#### [Edit tracking data]
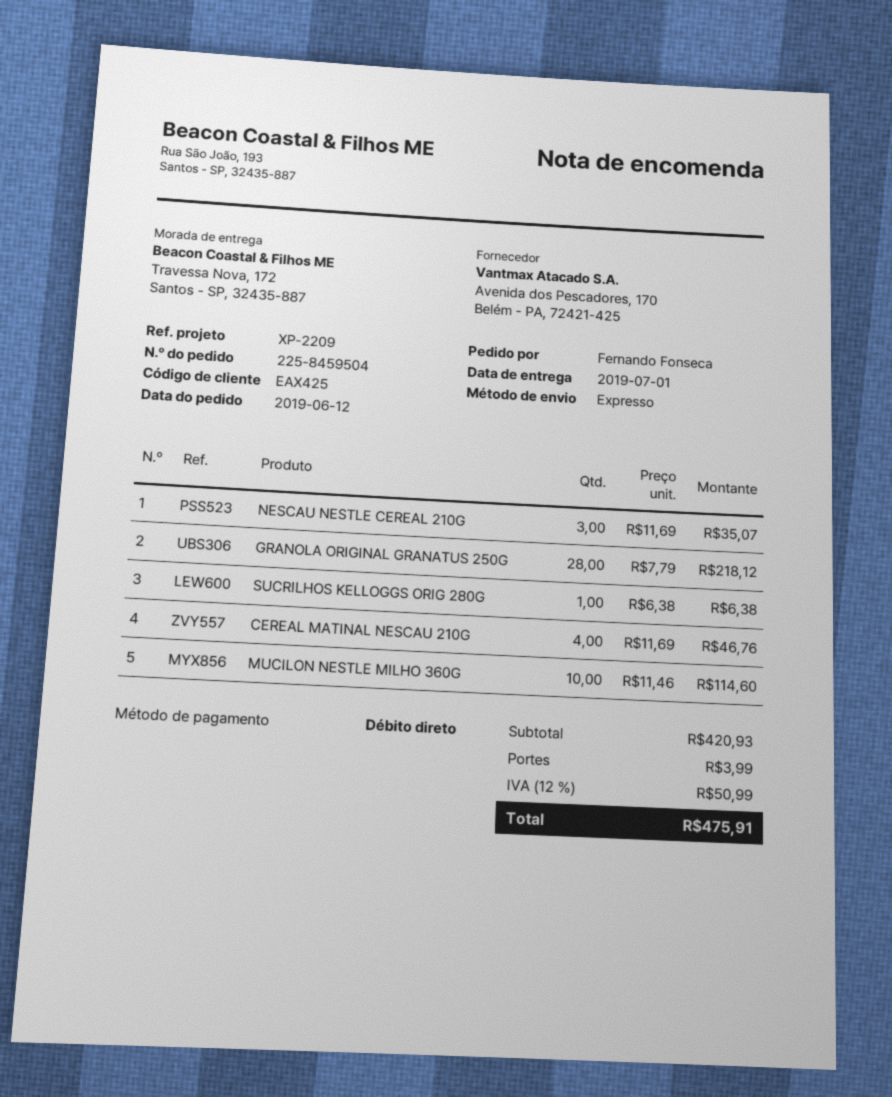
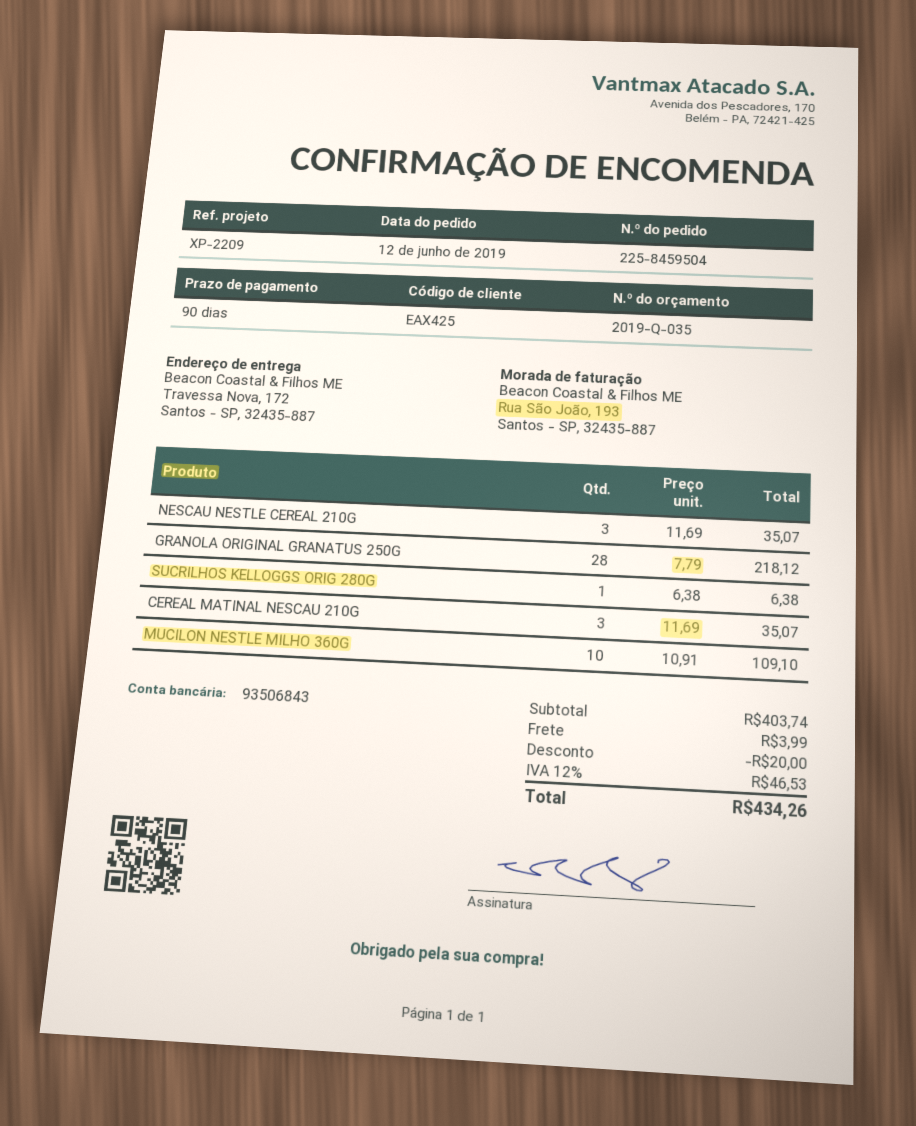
CEREAL MATINAL NESCAU 210G: 4 x 11.69 = 46.76 -> 3 x 11.69 = 35.07
MUCILON NESTLE MILHO 360G: 10 x 11.46 = 114.60 -> 10 x 10.91 = 109.10
subtotal: 420.93 -> 403.74
discount: none -> 20.00
tax: 12% = 50.99 -> 12% = 46.53
total: 475.91 -> 434.26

#### [Problem description]
With the pictures omitted, the entries are to be transcribed in full, exactly as they appear.

#### [Answer]
CEREAL MATINAL NESCAU 210G: 4 x 11.69 = 46.76 -> 3 x 11.69 = 35.07
MUCILON NESTLE MILHO 360G: 10 x 11.46 = 114.60 -> 10 x 10.91 = 109.10
subtotal: 420.93 -> 403.74
discount: none -> 20.00
tax: 12% = 50.99 -> 12% = 46.53
total: 475.91 -> 434.26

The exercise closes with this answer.